◆ Problem statement ◆
Images do not belong in the copy; retype the rest of the entries below exactly.

..........

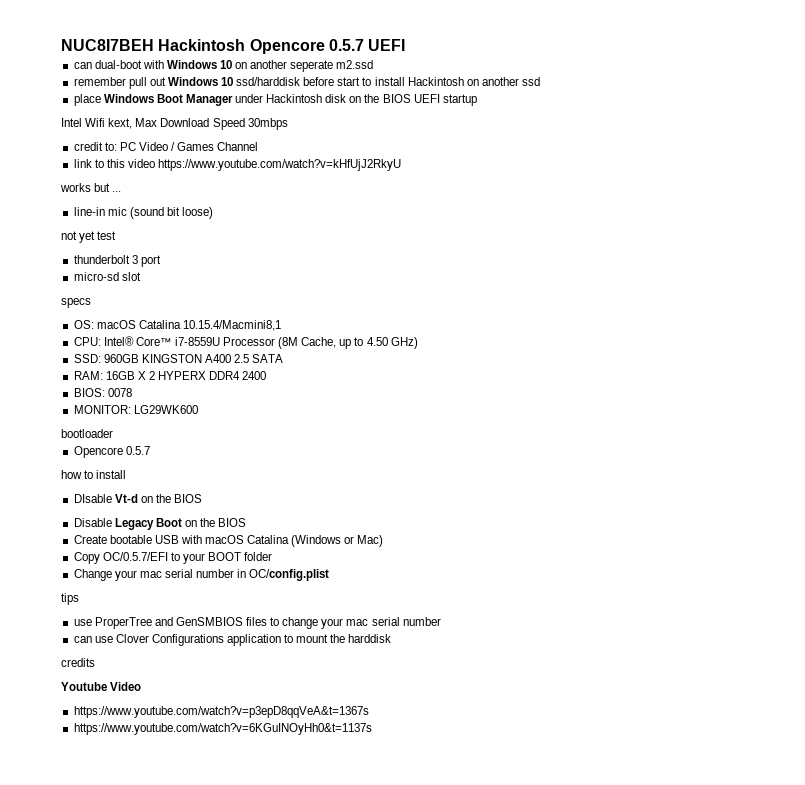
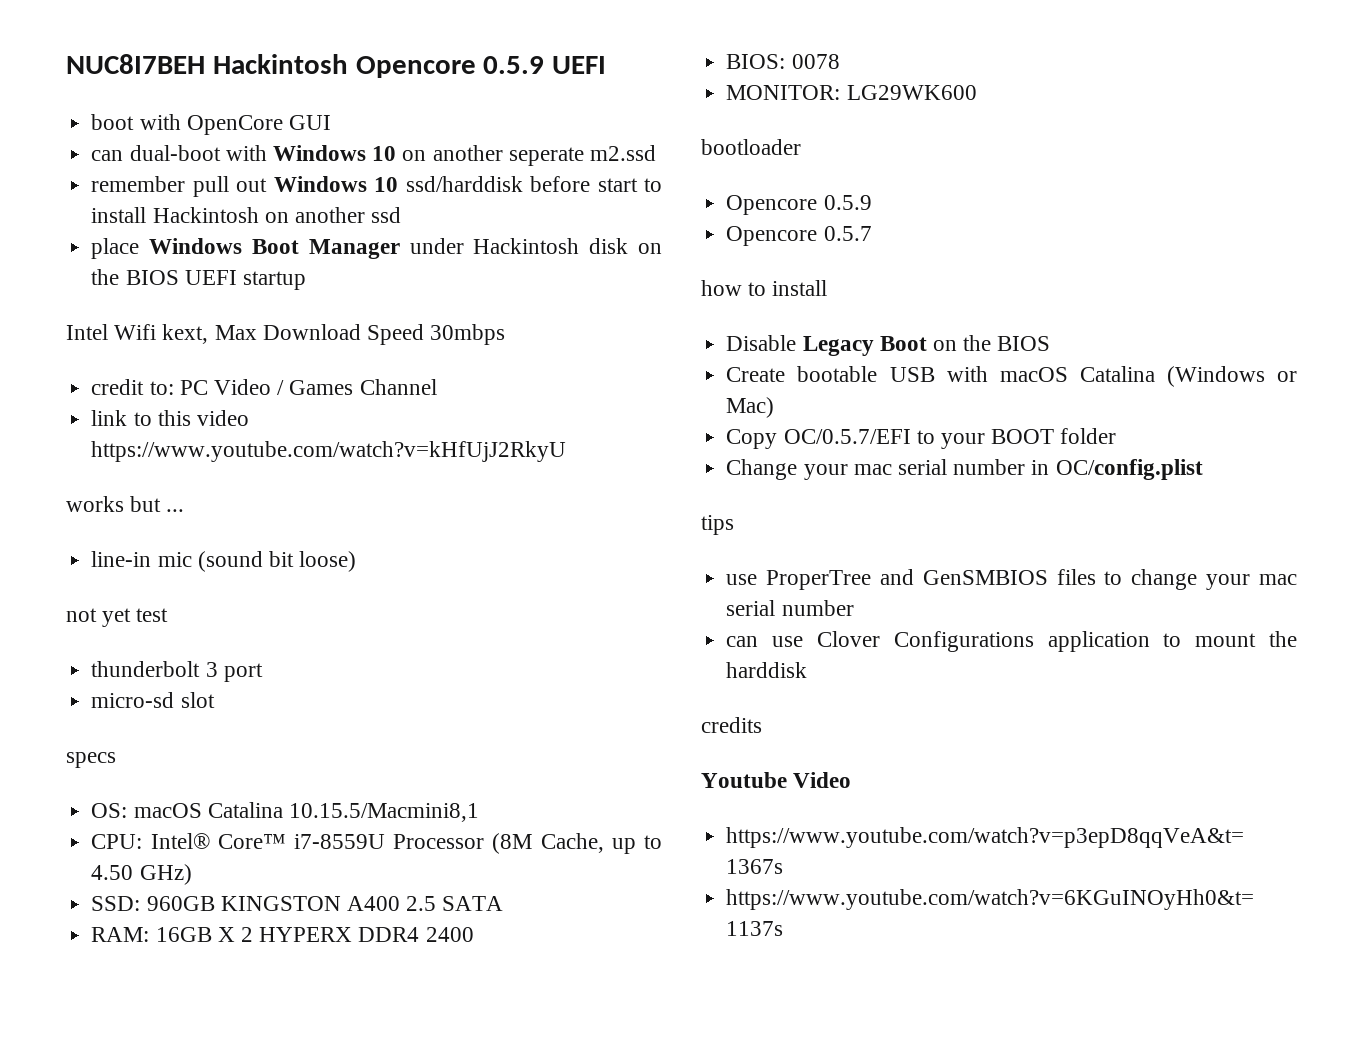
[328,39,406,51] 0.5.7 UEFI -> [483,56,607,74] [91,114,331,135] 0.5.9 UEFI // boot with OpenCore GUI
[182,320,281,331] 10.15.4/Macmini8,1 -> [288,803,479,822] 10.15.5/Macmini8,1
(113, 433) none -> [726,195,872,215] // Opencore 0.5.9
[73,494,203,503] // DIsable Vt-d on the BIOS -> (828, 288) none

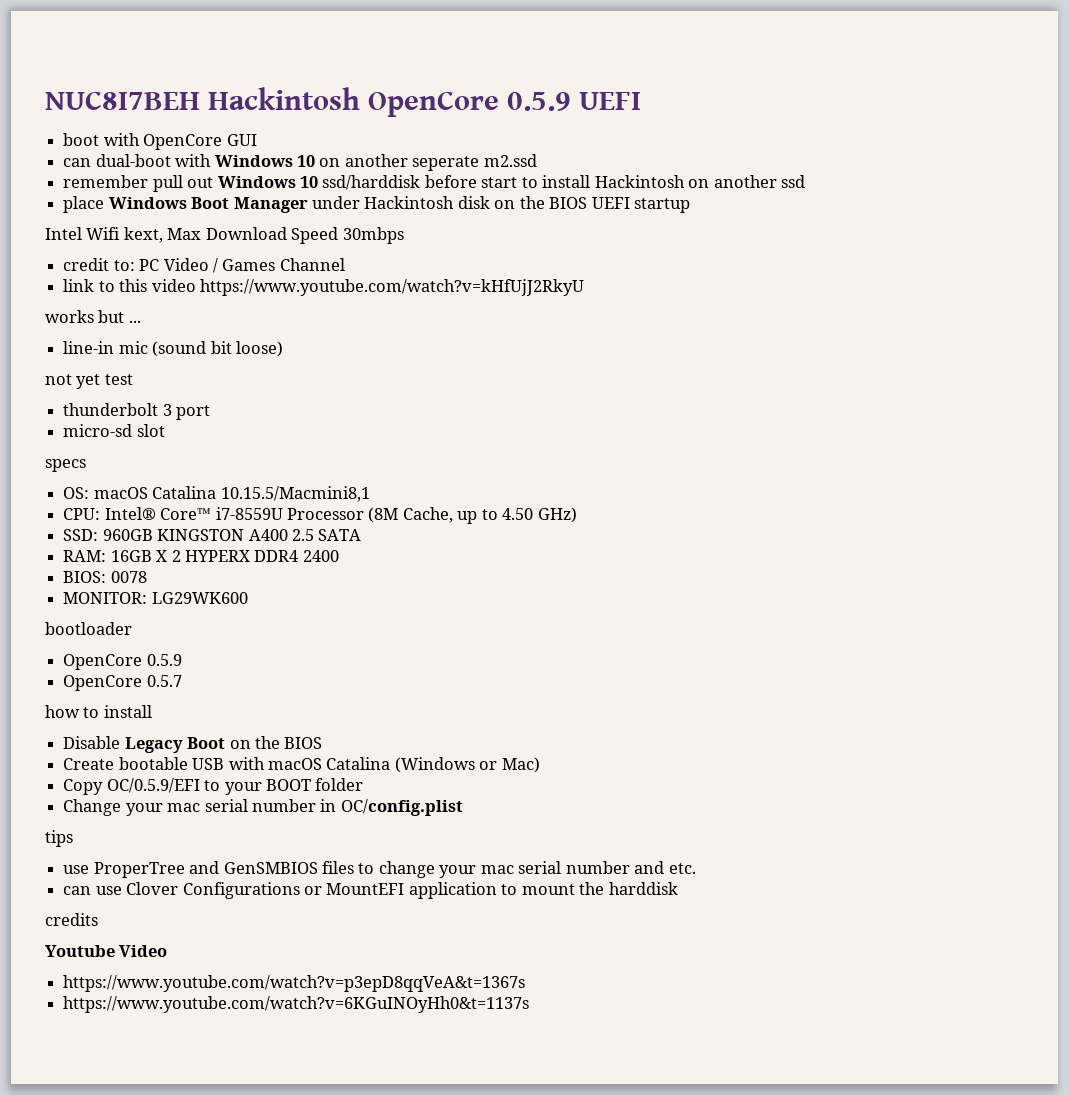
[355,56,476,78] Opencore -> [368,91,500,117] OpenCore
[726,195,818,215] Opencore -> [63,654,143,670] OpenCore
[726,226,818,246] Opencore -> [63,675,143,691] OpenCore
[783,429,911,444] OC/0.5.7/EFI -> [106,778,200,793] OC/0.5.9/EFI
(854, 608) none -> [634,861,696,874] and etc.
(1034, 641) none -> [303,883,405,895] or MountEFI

..........

◆ Solution ◆
[328,39,406,51] 0.5.7 UEFI -> [483,56,607,74] [91,114,331,135] 0.5.9 UEFI // boot with OpenCore GUI
[182,320,281,331] 10.15.4/Macmini8,1 -> [288,803,479,822] 10.15.5/Macmini8,1
(113, 433) none -> [726,195,872,215] // Opencore 0.5.9
[73,494,203,503] // DIsable Vt-d on the BIOS -> (828, 288) none

[355,56,476,78] Opencore -> [368,91,500,117] OpenCore
[726,195,818,215] Opencore -> [63,654,143,670] OpenCore
[726,226,818,246] Opencore -> [63,675,143,691] OpenCore
[783,429,911,444] OC/0.5.7/EFI -> [106,778,200,793] OC/0.5.9/EFI
(854, 608) none -> [634,861,696,874] and etc.
(1034, 641) none -> [303,883,405,895] or MountEFI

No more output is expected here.